In the era of deep learning, federated learning (FL) presents a promising approach that allows multiinstitutional data owners, or clients, to collaboratively train machine learning models without compromising data privacy. However, most existing FL approaches rely on a centralized server for global model aggregation, leading to a single point of failure. This makes the system vulnerable to malicious attacks when dealing with dishonest clients. In this work, we address this problem by proposing a secure and reliable FL system based on blockchain and distributed ledger technology. Our system incorporates a peer-to-peer voting mechanism and a reward-and-slash mechanism, which are powered by on-chain smart contracts, to detect and deter malicious behaviors. Both theoretical and empirical analyses are presented to demonstrate the effectiveness of the proposed approach, showing that our framework is robust against malicious client-side behaviors.
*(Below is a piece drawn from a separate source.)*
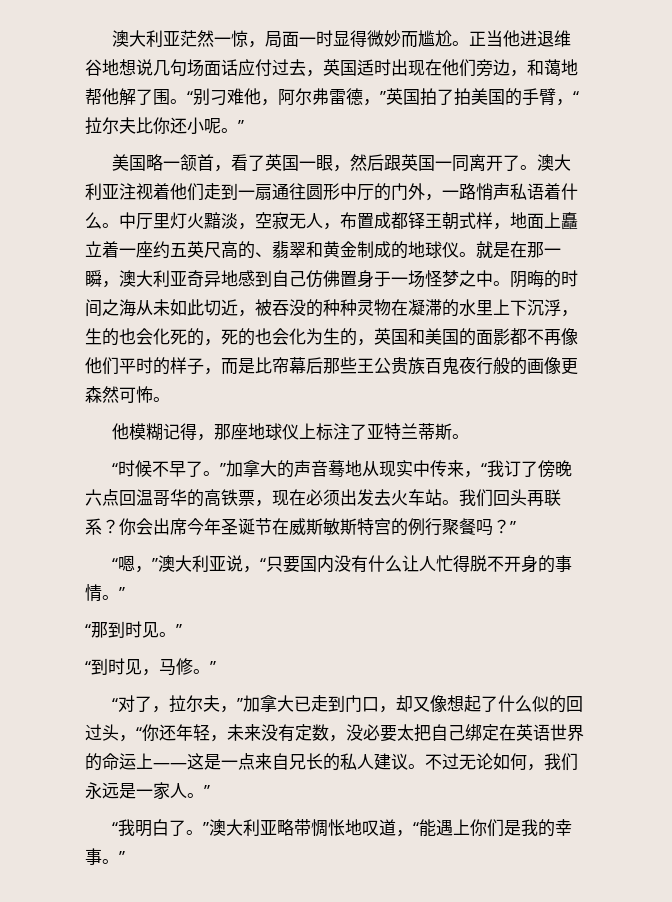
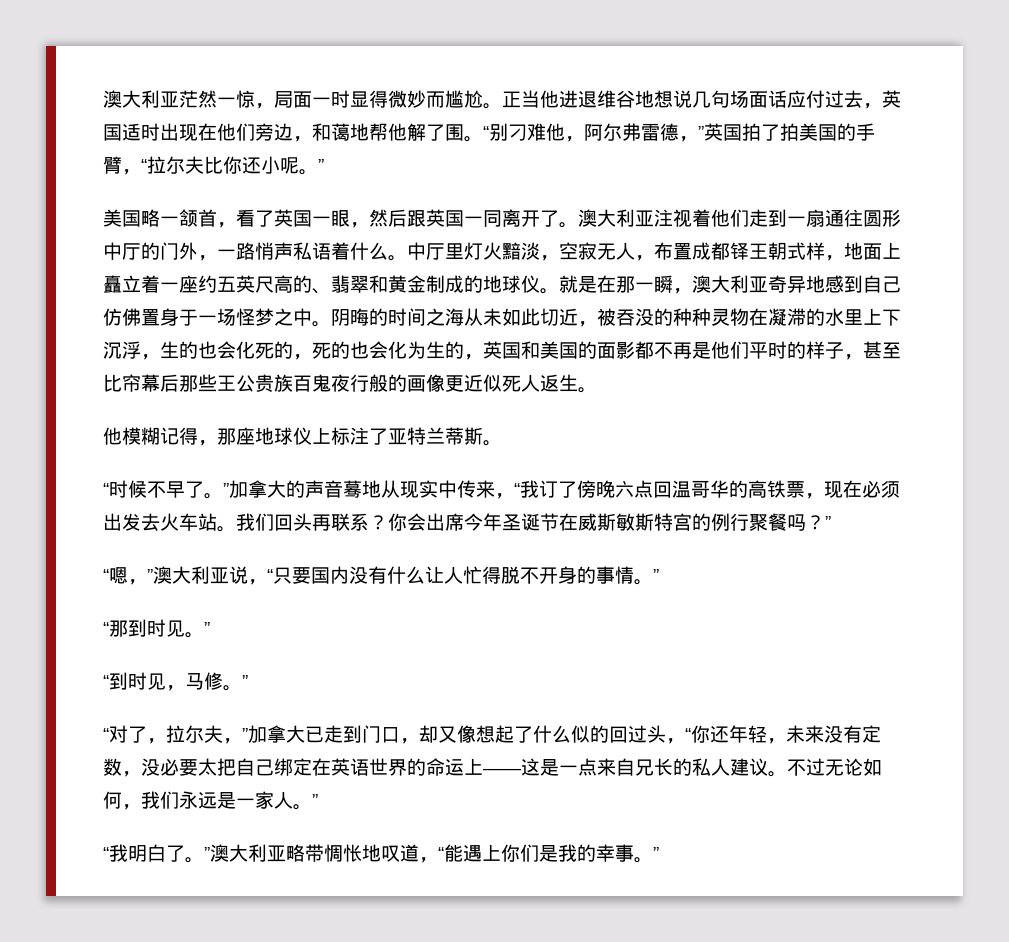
- 阴晦的时间之海从未如此切近，被吞没的种种灵物在凝滞的水里上下沉浮，生的也会化死的，死的也会化为生的，英国和美国的面影都不再像他们平时的样子，而是比帘幕后那些王公贵族百鬼夜行般的画像更森然可怖。
+ 阴晦的时间之海从未如此切近，被吞没的种种灵物在凝滞的水里上下沉浮，生的也会化死的，死的也会化为生的，英国和美国的面影都不再是他们平时的样子，甚至比帘幕后那些王公贵族百鬼夜行般的画像更近似死人返生。

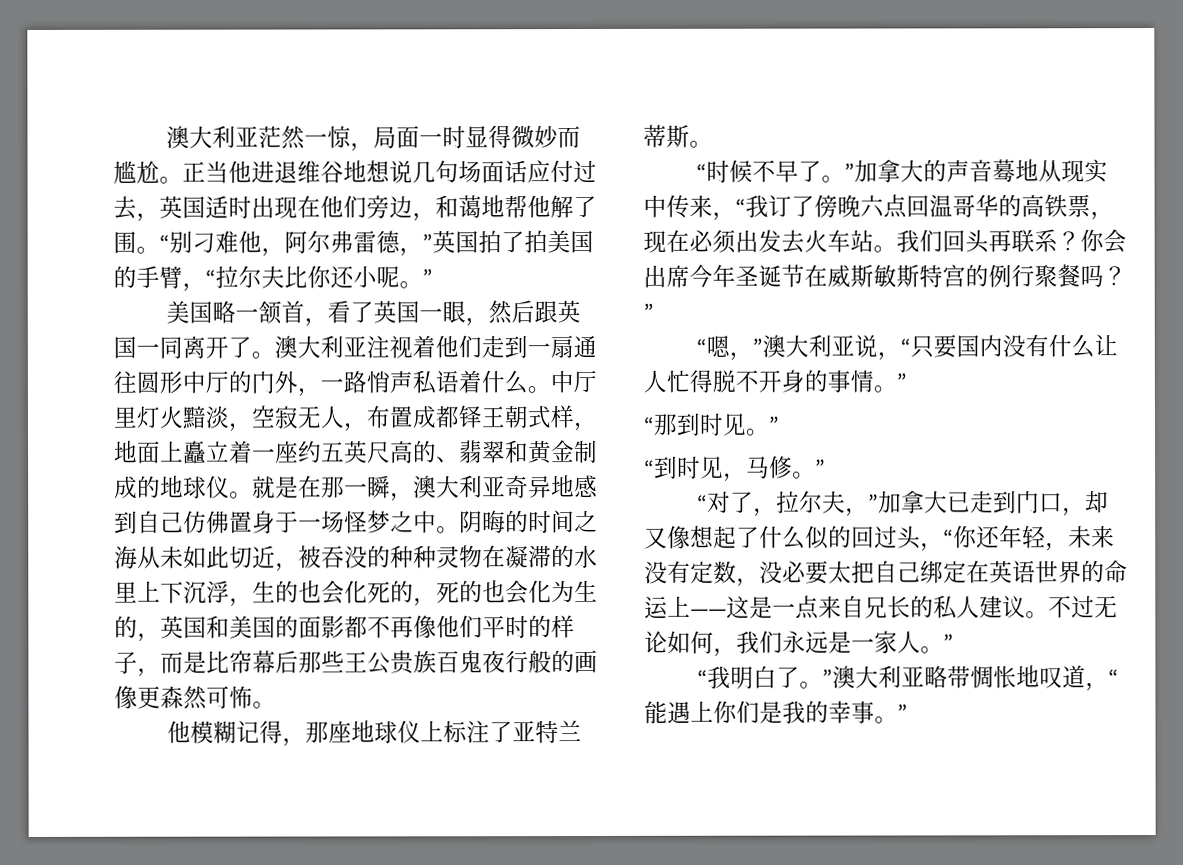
- 阴晦的时间之海从未如此切近，被吞没的种种灵物在凝滞的水里上下沉浮，生的也会化死的，死的也会化为生的，英国和美国的面影都不再是他们平时的样子，甚至比帘幕后那些王公贵族百鬼夜行般的画像更近似死人返生。
+ 阴晦的时间之海从未如此切近，被吞没的种种灵物在凝滞的水里上下沉浮，生的也会化死的，死的也会化为生的，英国和美国的面影都不再像他们平时的样子，而是比帘幕后那些王公贵族百鬼夜行般的画像更森然可怖。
Impact Statement—FL has been a promising solution to utilize multisite data while preserving users’ privacy. Despite the success of integrating blockchain with FL to decentralize global model aggregation, the protection of this integration from clients with malicious intent in federated scenarios remains unclear. This article presents the first formulation of this problem, and the proposed stake-based aggregation mechanism shows robustness in detecting malicious behaviors. The results in this work not only pose a new research direction in FL but can also benefit a wide variety of applications such as finance and healthcare.